> [Your assignment]: Pictures must not be copied, but every entry must be reproduced exactly.

> [Information provided]:
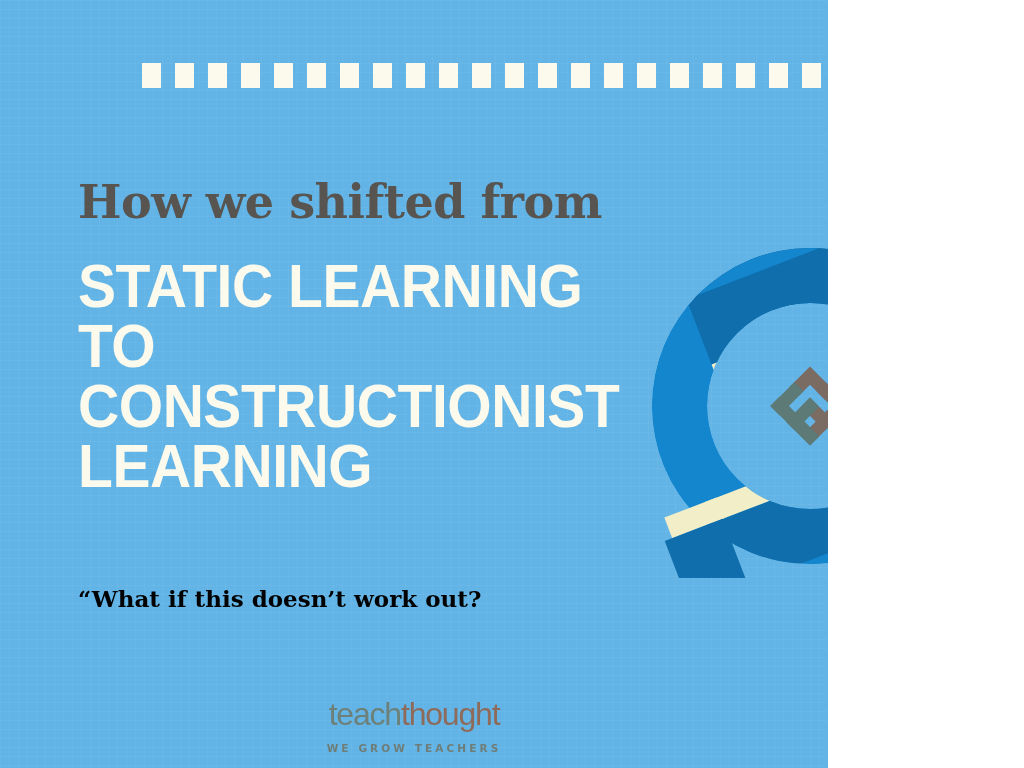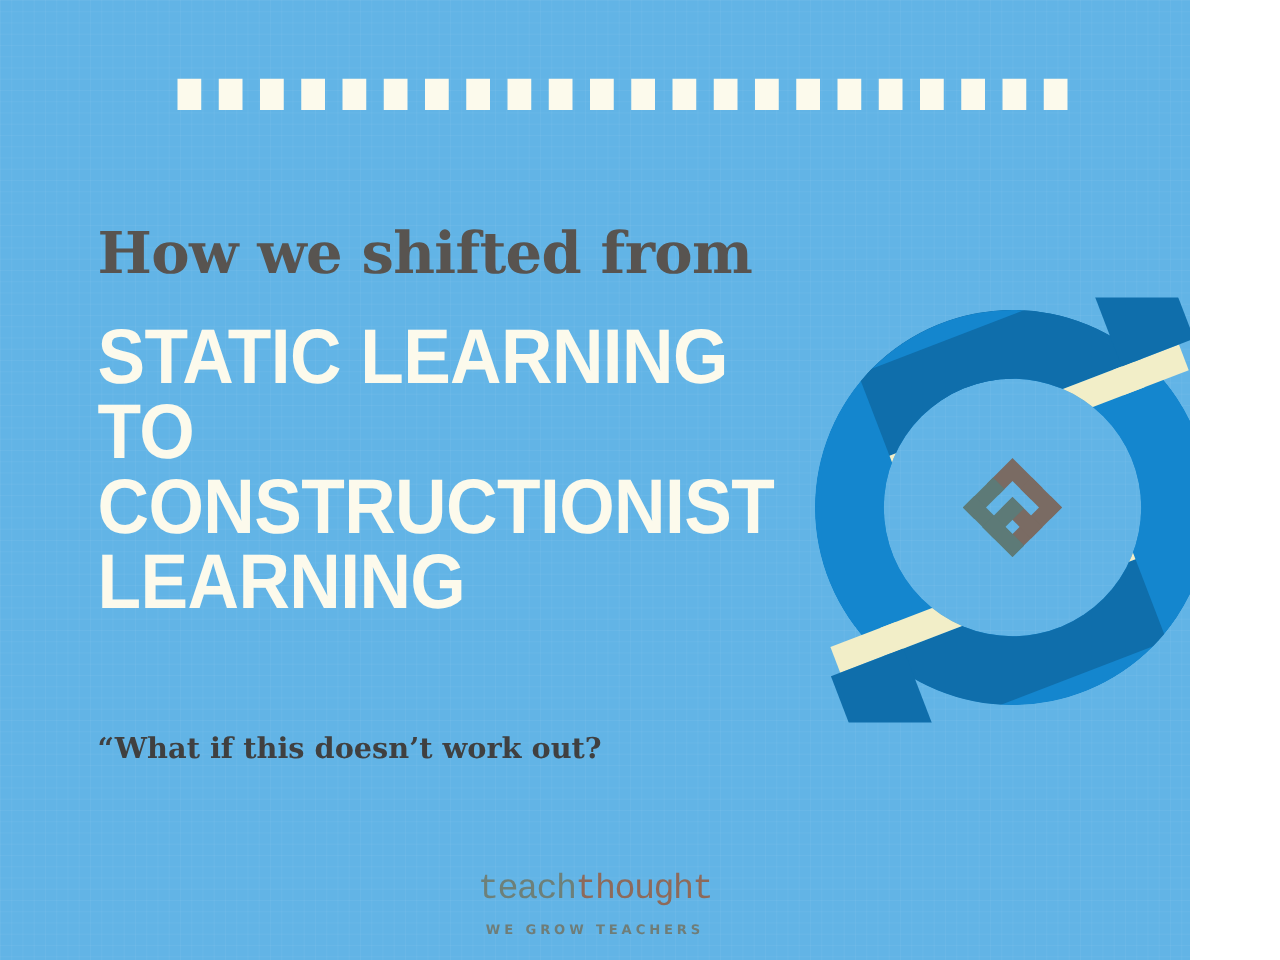--- a/index.html
+++ b/index.html
@@ -11,7 +11,7 @@
 
   #slide {
     position: relative;
-    width: 952px;
+    width: 828px;
     height: 768px;
     overflow: hidden;
     background-color: #62b4e6;

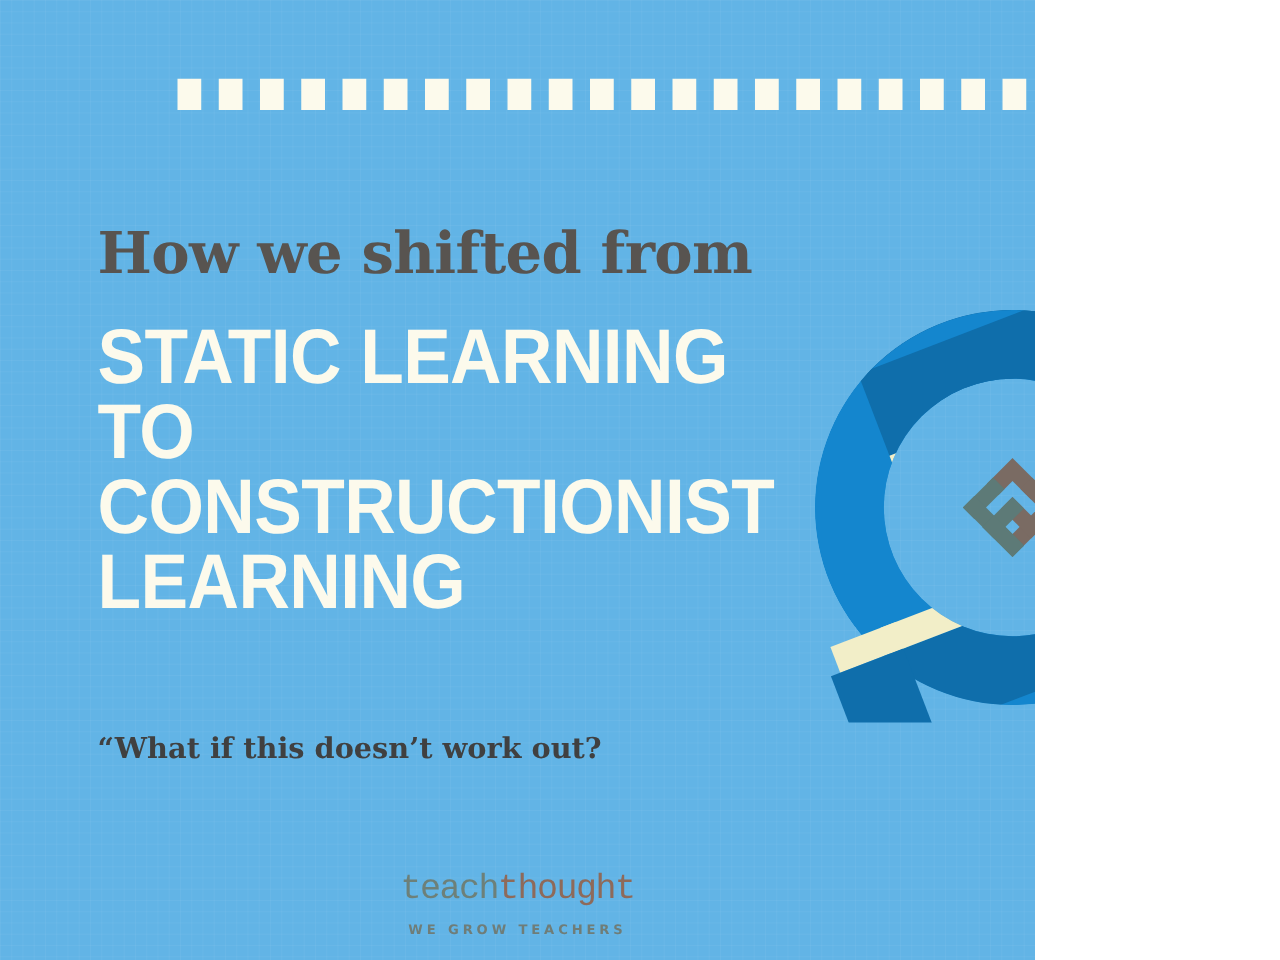--- a/index.html
+++ b/index.html
@@ -83,7 +83,7 @@
     left: 78px;
     top: 583px;
     width: 800px;
-    color: #404040;
+    color: #000000;
     font-family: "DejaVu Serif", "Liberation Serif", serif;
     font-weight: bold;
     font-size: 23px;

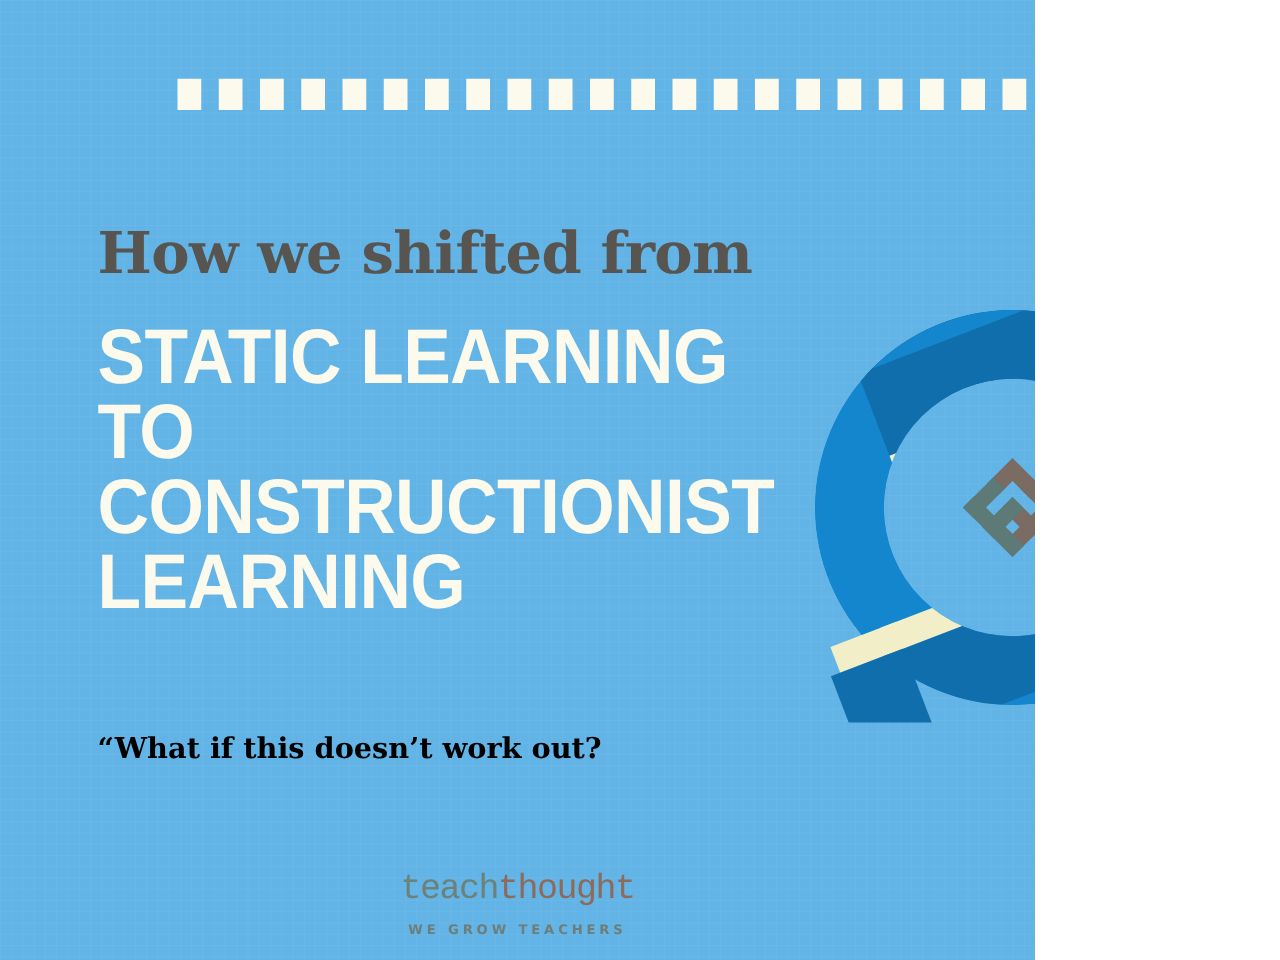--- a/index.html
+++ b/index.html
@@ -111,8 +111,8 @@
     line-height: 1;
   }
   .brand .wordmark {
-    font-family: Liberation Mono, monospace;
-    font-size: 28px;
+    font-family: Liberation Sans, sans-serif;
+    font-size: 32px;
     font-weight: normal;
     letter-spacing: -1.2px;
     display: inline-block;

> [Response area]:
--- a/index.html
+++ b/index.html
@@ -11,7 +11,7 @@
 
   #slide {
     position: relative;
-    width: 952px;
+    width: 828px;
     height: 768px;
     overflow: hidden;
     background-color: #62b4e6;

--- a/index.html
+++ b/index.html
@@ -83,7 +83,7 @@
     left: 78px;
     top: 583px;
     width: 800px;
-    color: #404040;
+    color: #000000;
     font-family: "DejaVu Serif", "Liberation Serif", serif;
     font-weight: bold;
     font-size: 23px;

--- a/index.html
+++ b/index.html
@@ -111,8 +111,8 @@
     line-height: 1;
   }
   .brand .wordmark {
-    font-family: Liberation Mono, monospace;
-    font-size: 28px;
+    font-family: Liberation Sans, sans-serif;
+    font-size: 32px;
     font-weight: normal;
     letter-spacing: -1.2px;
     display: inline-block;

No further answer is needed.